### THE DATA
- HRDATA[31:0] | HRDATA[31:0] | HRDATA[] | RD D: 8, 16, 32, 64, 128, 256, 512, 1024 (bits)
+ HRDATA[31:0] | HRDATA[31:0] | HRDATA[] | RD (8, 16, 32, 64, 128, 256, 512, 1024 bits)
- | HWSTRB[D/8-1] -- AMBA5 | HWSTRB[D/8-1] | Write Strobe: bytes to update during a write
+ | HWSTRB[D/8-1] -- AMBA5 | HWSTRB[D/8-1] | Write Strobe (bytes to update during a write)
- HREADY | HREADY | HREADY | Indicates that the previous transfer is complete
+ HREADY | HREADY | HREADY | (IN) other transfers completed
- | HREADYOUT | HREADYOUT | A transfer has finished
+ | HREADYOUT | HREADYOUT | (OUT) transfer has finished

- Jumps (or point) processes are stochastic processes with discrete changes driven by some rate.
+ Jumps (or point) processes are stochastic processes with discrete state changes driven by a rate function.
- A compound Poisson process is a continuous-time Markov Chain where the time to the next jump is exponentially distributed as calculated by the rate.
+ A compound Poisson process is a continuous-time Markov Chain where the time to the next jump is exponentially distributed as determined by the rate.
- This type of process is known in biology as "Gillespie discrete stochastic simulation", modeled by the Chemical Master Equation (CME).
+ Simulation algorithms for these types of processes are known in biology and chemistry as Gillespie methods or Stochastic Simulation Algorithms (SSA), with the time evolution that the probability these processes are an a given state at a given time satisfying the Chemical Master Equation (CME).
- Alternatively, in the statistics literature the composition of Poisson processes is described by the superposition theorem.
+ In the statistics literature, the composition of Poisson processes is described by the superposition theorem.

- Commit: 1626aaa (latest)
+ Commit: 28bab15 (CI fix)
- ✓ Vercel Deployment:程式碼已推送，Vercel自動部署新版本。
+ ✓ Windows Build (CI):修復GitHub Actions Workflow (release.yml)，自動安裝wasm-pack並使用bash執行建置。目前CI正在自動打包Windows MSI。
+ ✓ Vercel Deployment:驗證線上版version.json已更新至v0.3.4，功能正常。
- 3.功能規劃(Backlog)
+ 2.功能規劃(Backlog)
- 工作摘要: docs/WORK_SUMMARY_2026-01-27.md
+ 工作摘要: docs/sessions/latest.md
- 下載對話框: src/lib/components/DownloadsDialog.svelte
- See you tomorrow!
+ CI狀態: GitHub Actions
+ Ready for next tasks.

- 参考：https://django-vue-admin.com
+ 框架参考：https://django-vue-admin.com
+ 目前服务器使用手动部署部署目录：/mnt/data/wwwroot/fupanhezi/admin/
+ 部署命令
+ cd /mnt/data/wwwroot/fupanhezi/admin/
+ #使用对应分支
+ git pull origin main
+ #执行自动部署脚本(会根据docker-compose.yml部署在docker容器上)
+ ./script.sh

### YOUR INSTRUCTIONS
The response should consist of every record, written out exactly as given.

### RESPONSE TO THE TASK
- HRDATA[31:0] | HRDATA[31:0] | HRDATA[] | RD D: 8, 16, 32, 64, 128, 256, 512, 1024 (bits)
+ HRDATA[31:0] | HRDATA[31:0] | HRDATA[] | RD (8, 16, 32, 64, 128, 256, 512, 1024 bits)
- | HWSTRB[D/8-1] -- AMBA5 | HWSTRB[D/8-1] | Write Strobe: bytes to update during a write
+ | HWSTRB[D/8-1] -- AMBA5 | HWSTRB[D/8-1] | Write Strobe (bytes to update during a write)
- HREADY | HREADY | HREADY | Indicates that the previous transfer is complete
+ HREADY | HREADY | HREADY | (IN) other transfers completed
- | HREADYOUT | HREADYOUT | A transfer has finished
+ | HREADYOUT | HREADYOUT | (OUT) transfer has finished

- Jumps (or point) processes are stochastic processes with discrete changes driven by some rate.
+ Jumps (or point) processes are stochastic processes with discrete state changes driven by a rate function.
- A compound Poisson process is a continuous-time Markov Chain where the time to the next jump is exponentially distributed as calculated by the rate.
+ A compound Poisson process is a continuous-time Markov Chain where the time to the next jump is exponentially distributed as determined by the rate.
- This type of process is known in biology as "Gillespie discrete stochastic simulation", modeled by the Chemical Master Equation (CME).
+ Simulation algorithms for these types of processes are known in biology and chemistry as Gillespie methods or Stochastic Simulation Algorithms (SSA), with the time evolution that the probability these processes are an a given state at a given time satisfying the Chemical Master Equation (CME).
- Alternatively, in the statistics literature the composition of Poisson processes is described by the superposition theorem.
+ In the statistics literature, the composition of Poisson processes is described by the superposition theorem.

- Commit: 1626aaa (latest)
+ Commit: 28bab15 (CI fix)
- ✓ Vercel Deployment:程式碼已推送，Vercel自動部署新版本。
+ ✓ Windows Build (CI):修復GitHub Actions Workflow (release.yml)，自動安裝wasm-pack並使用bash執行建置。目前CI正在自動打包Windows MSI。
+ ✓ Vercel Deployment:驗證線上版version.json已更新至v0.3.4，功能正常。
- 3.功能規劃(Backlog)
+ 2.功能規劃(Backlog)
- 工作摘要: docs/WORK_SUMMARY_2026-01-27.md
+ 工作摘要: docs/sessions/latest.md
- 下載對話框: src/lib/components/DownloadsDialog.svelte
- See you tomorrow!
+ CI狀態: GitHub Actions
+ Ready for next tasks.

- 参考：https://django-vue-admin.com
+ 框架参考：https://django-vue-admin.com
+ 目前服务器使用手动部署部署目录：/mnt/data/wwwroot/fupanhezi/admin/
+ 部署命令
+ cd /mnt/data/wwwroot/fupanhezi/admin/
+ #使用对应分支
+ git pull origin main
+ #执行自动部署脚本(会根据docker-compose.yml部署在docker容器上)
+ ./script.sh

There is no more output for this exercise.